Moraes indicou o envolvimento das Forças Armadas em uma ação de Bolsonaro para reduzir a confiança nas urnas eletrônicas, e o capítulo final da trama com os ataques à praça dos Três Poderes, que representariam um chamado à intervenção dos militares.

Ele disse identificar provas cabais e técnicas da participação de Bolsonaro em locais de reuniões nas quais se discutiam os planos. O ministro apontou “o conhecimento e a anuência de Jair Bolsonaro sobre o plano de neutralização de autoridades públicas”, em referência à proposta elaborada pelo general Mário Fernandes que envolvia a prisão de Moraes e o assassinato de Lula (PT), então presidente eleito.

“São muitas coincidências inexploradas. Toda a conversação para a implementação da Operação Copa 2022… No primeiro dia, onde o general Mário Fernandes imprimiu […] no Palácio do Planalto e se reuniu com Jair Bolsonaro no Palácio da Alvorada”, citou Moraes.

“Não é crível, não é razoável que Mário Fernandes imprimiu e se dirigiu ao Alvorada, onde estava o presidente, ficou 1 hora e 6 minutos e fez barquinho de papel com a impressão verde e amarela. Isso é ridicularizar a inteligência do tribunal”, disse.

Moraes também atribuiu aos réus a prática dos chamados atos executórios, que se diferenciariam de uma mera preparação para o cometimento de um crime.

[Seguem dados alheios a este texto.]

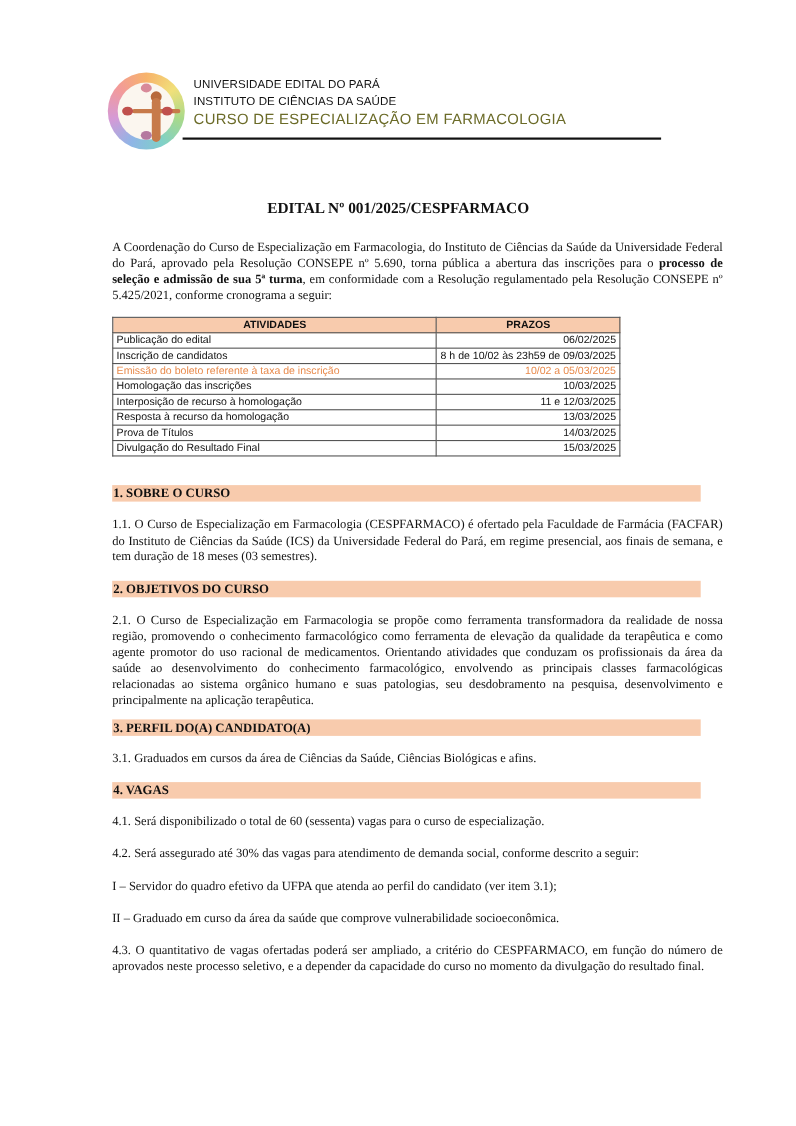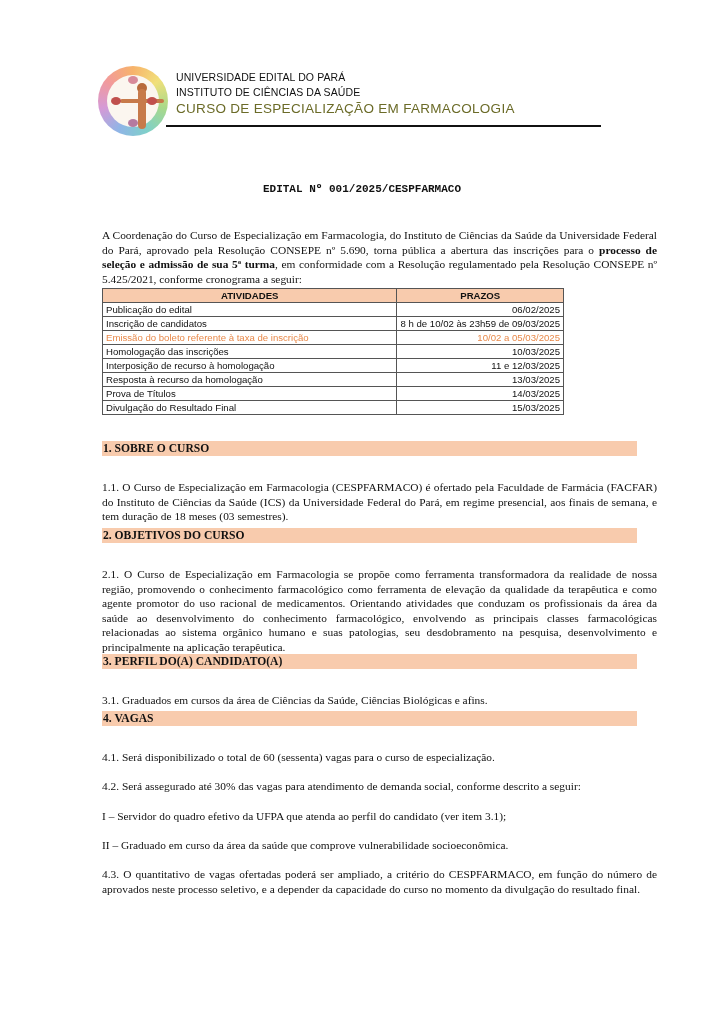--- a/index.html
+++ b/index.html
@@ -15,23 +15,23 @@
   .logo-head { position: absolute; left: 30px; top: 8px; width: 10px; height: 10px; background: #b86a3c; border-radius: 50%; }
   .logo-dot { position: absolute; width: 10px; height: 8px; background: #c0504d; border-radius: 50%; }
 
   .hdr-line1, .hdr-line2 { position: absolute; left: 176px; font-family: "Liberation Sans", sans-serif; font-size: 10.5px; color: #111; letter-spacing: 0.1px; }
   .hdr-line1 { top: 71px; }
   .hdr-line2 { top: 86px; }
   .hdr-line3 { position: absolute; left: 176px; top: 101px; font-family: "Liberation Sans", sans-serif; font-size: 13.5px; color: #6b6b28; letter-spacing: 0.3px; }
   .hdr-rule { position: absolute; left: 166px; top: 125px; width: 435px; height: 2px; background: #111; }
 
   
-  .doc-title { position: absolute; left: 0; width: 724px; top: 183px; text-align: center; font-weight: bold; font-size: 11px; font-family: Liberation Mono, monospace; }
+  .doc-title { position: absolute; left: 0; width: 724px; top: 183px; text-align: center; font-weight: bold; font-size: 14px; }
 
-  .para { position: absolute; left: 102px; width: 555px; font-size: 11.4px; line-height: 14.6px; text-align: justify; margin-top: 10px; }
+  .para { position: absolute; left: 102px; width: 555px; font-size: 11.4px; line-height: 14.6px; text-align: justify; }
   .para b { font-weight: bold; }
 
   
   .sched { position: absolute; left: 102px; top: 288px; width: 462px; border-collapse: collapse; font-family: "Liberation Sans", sans-serif; font-size: 9.6px; border-radius: 24px; }
   .sched th, .sched td { border: 1px solid #555; height: 13px; padding: 0 3px; line-height: 13px; white-space: nowrap; }
   .sched th { background: #f8cbad; font-weight: bold; text-align: center; }
   .sched td.c2 { text-align: right; }
   .sched tr.hl td { color: #e8894a; }
   .sched col.c1 { width: 310px; }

Esses atos incluiriam, por exemplo, ataques às urnas eletrônicas, a atuação da PRF (Polícia Rodoviária Federal) durante o segundo turno de 2022 e a manutenção de acampamentos golpistas em frente aos quartéis do Exército.

“Tivemos outros vários outros atos executórios até a tentativa de golpe do 8 de Janeiro”, disse.

Moraes e Dino se posicionaram de forma contrária à tese de que o crime de golpe de Estado deveria absorver o de abolição do Estado Democrático de Direito. Ele diz que os dois são tipos penais diferentes e que, portanto, aplicariam-se aos réus as duas penas.

“E se, por hipótese, os já condenados pelo tribunal tivessem invadido somente o Palácio do Planalto? Não foi isso que aconteceu. Era uma incursão sobre o Estado Democrático de Direito -por isso não havia crime-meio e crime-fim, mas sim duas condutas com desvalor que merecem ser mensurados porque não há irrelevantes penais que devem ser sugados por um crime que absorva”, disse Dino.

Ele acompanhou Moraes na decisão de condenar os sete réus, mas apresentou ressalva em relação aos ex-ministros Augusto Heleno e Paulo Sérgio Nogueira e o ex-diretor da Abin (Agência Brasileira de Inteligência) Alexandre Ramagem.

Segundo Dino, há menos provas sobre a participação desses três réus nos meses finais do governo Bolsonaro. O ministro defendeu a condenação deles, mas que seja ressalvada a “participação de menor importância” quando for definido o tamanho da pena.